● REQUIREMENT:
Output exactly those lines of the data that lie between the line containing "BNT0639 A/R PAWL/" and the final line, both ends counted.

● SUPPLIED RECORDS:
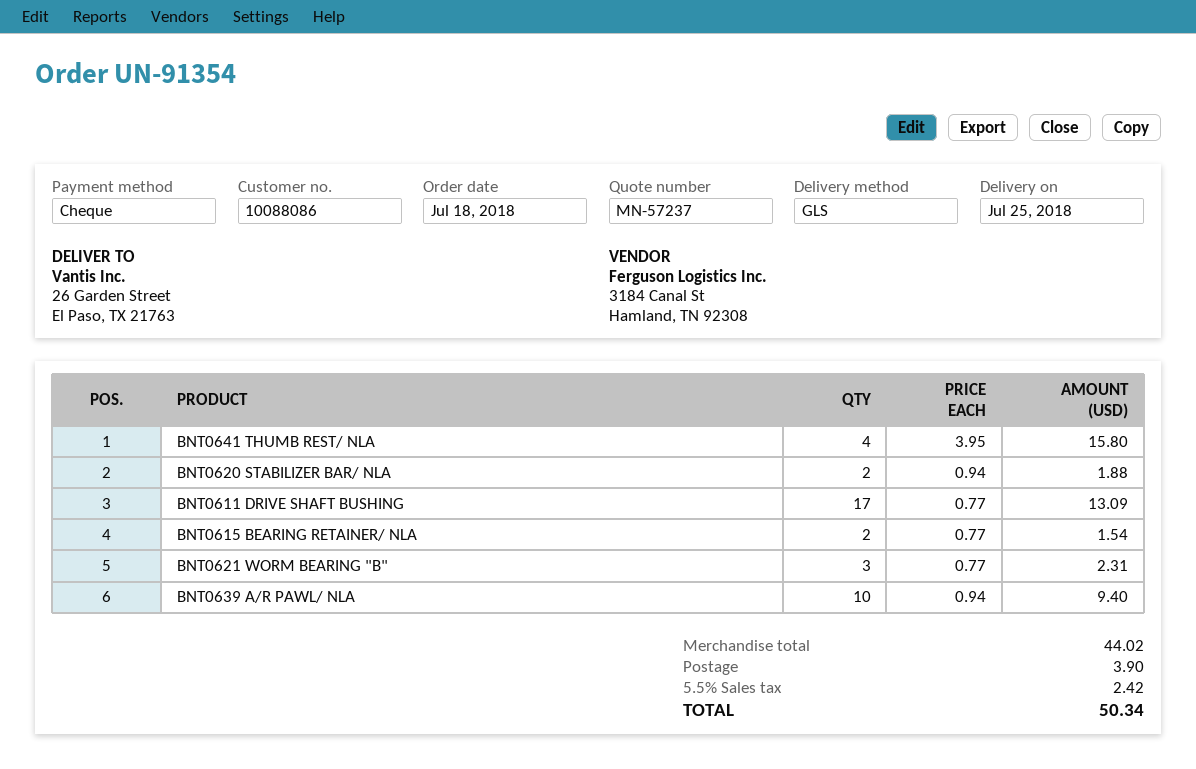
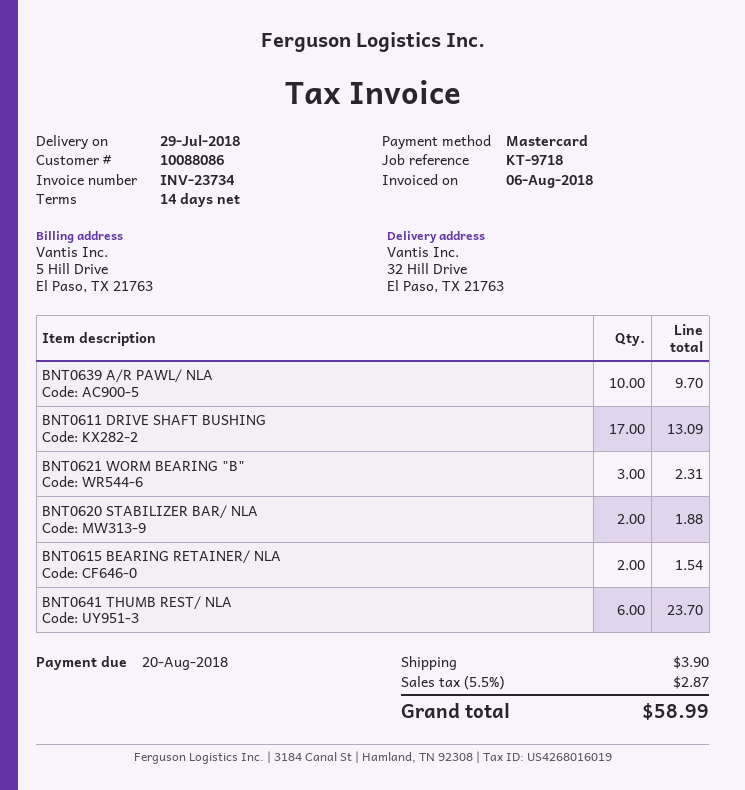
delivery date: 2018-07-25 -> 2018-07-29
payment method: cheque -> Mastercard
ship to: 26 Garden Street, El Paso, TX 21763 -> 32 Hill Drive, El Paso, TX 21763
BNT0641 THUMB REST/ NLA: 4 for 15.80 -> 6 for 23.70
BNT0639 A/R PAWL/ NLA: 10 for 9.40 -> 10 for 9.70
tax: 5.5% = 2.42 -> 5.5% = 2.87
total: 50.34 -> 58.99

● RESPONSE BOX:
BNT0639 A/R PAWL/ NLA: 10 for 9.40 -> 10 for 9.70
tax: 5.5% = 2.42 -> 5.5% = 2.87
total: 50.34 -> 58.99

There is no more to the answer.